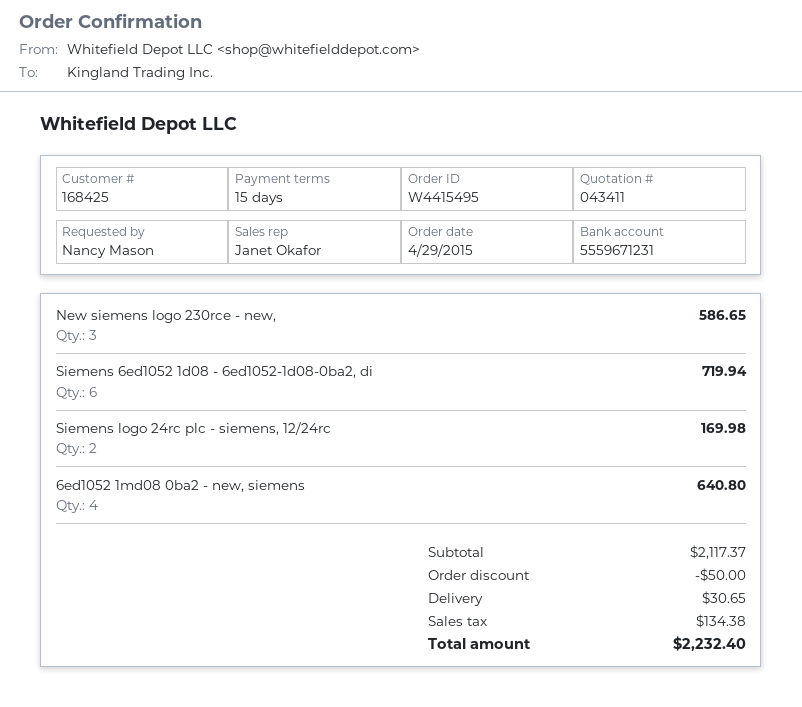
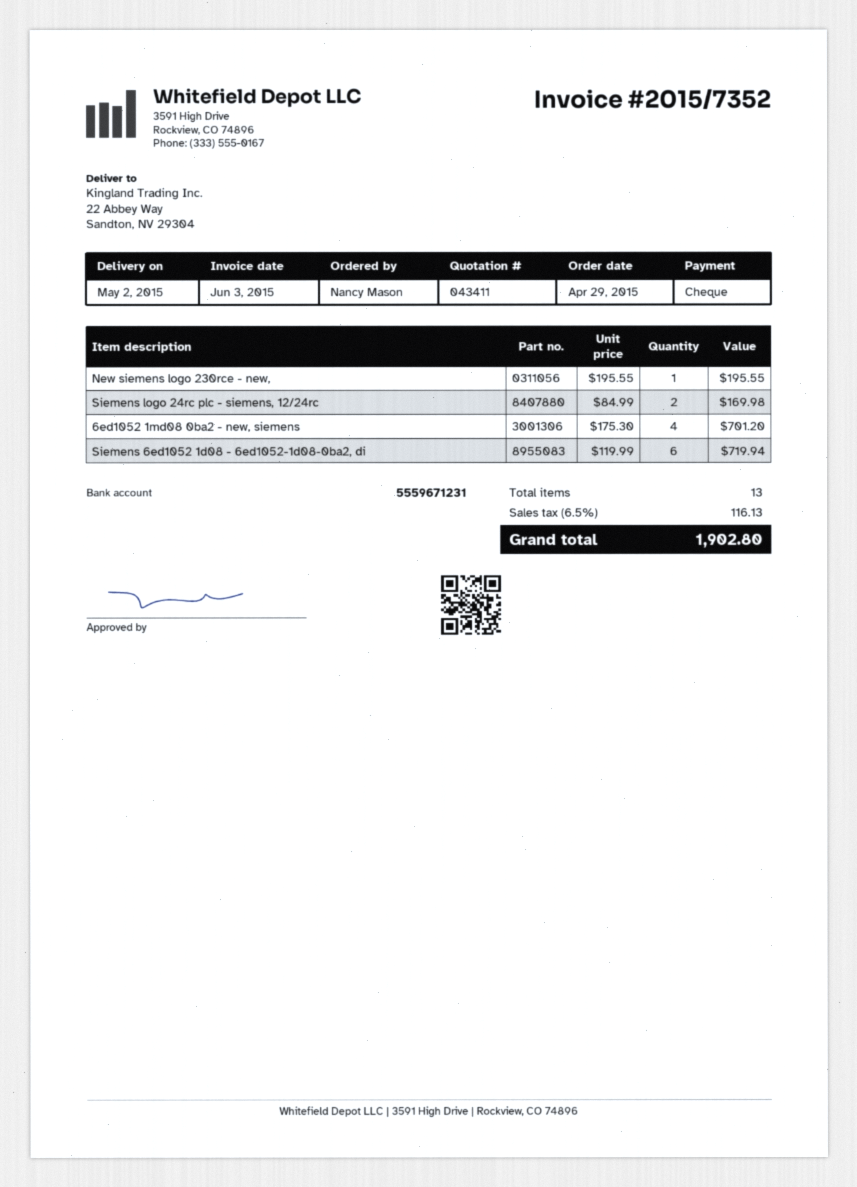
New siemens logo 230rce - new,: 3 for 586.65 -> 1 for 195.55
6ed1052 1md08 0ba2 - new, siemens: 4 for 640.80 -> 4 for 701.20
discount: 50.00 -> none
shipping: 30.65 -> none
tax: 134.38 -> 116.13
total: 2232.40 -> 1902.80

Aim of the task =>
Where a record holds a picture, skip the picture and copy everything else exactly.

Written response =>
New siemens logo 230rce - new,: 3 for 586.65 -> 1 for 195.55
6ed1052 1md08 0ba2 - new, siemens: 4 for 640.80 -> 4 for 701.20
discount: 50.00 -> none
shipping: 30.65 -> none
tax: 134.38 -> 116.13
total: 2232.40 -> 1902.80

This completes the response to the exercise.